Excerpts from a dataset:
┌────────

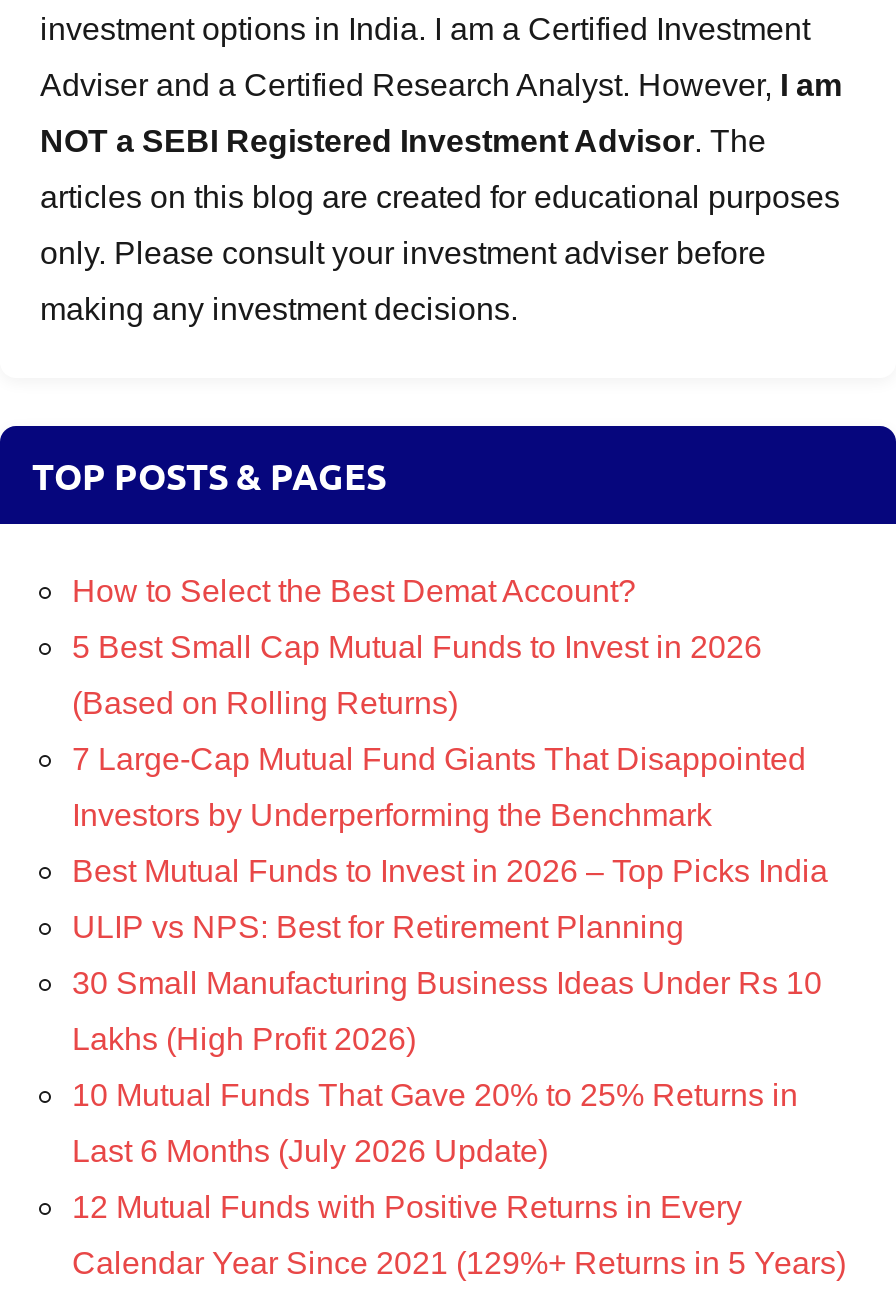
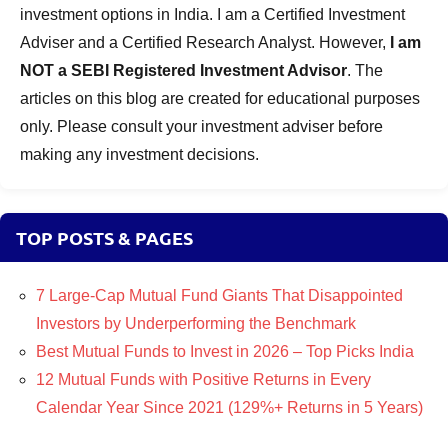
- How to Select the Best Demat Account?
- 5 Best Small Cap Mutual Funds to Invest in 2026
- (Based on Rolling Returns)

- ULIP vs NPS: Best for Retirement Planning
- 30 Small Manufacturing Business Ideas Under Rs 10
- Lakhs (High Profit 2026)
- 10 Mutual Funds That Gave 20% to 25% Returns in
- Last 6 Months (July 2026 Update)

└────────

**What to work on**:
For this exercise, transcribe the data above line by line, exactly, with pictures omitted.

**Written answer**:
- How to Select the Best Demat Account?
- 5 Best Small Cap Mutual Funds to Invest in 2026
- (Based on Rolling Returns)

- ULIP vs NPS: Best for Retirement Planning
- 30 Small Manufacturing Business Ideas Under Rs 10
- Lakhs (High Profit 2026)
- 10 Mutual Funds That Gave 20% to 25% Returns in
- Last 6 Months (July 2026 Update)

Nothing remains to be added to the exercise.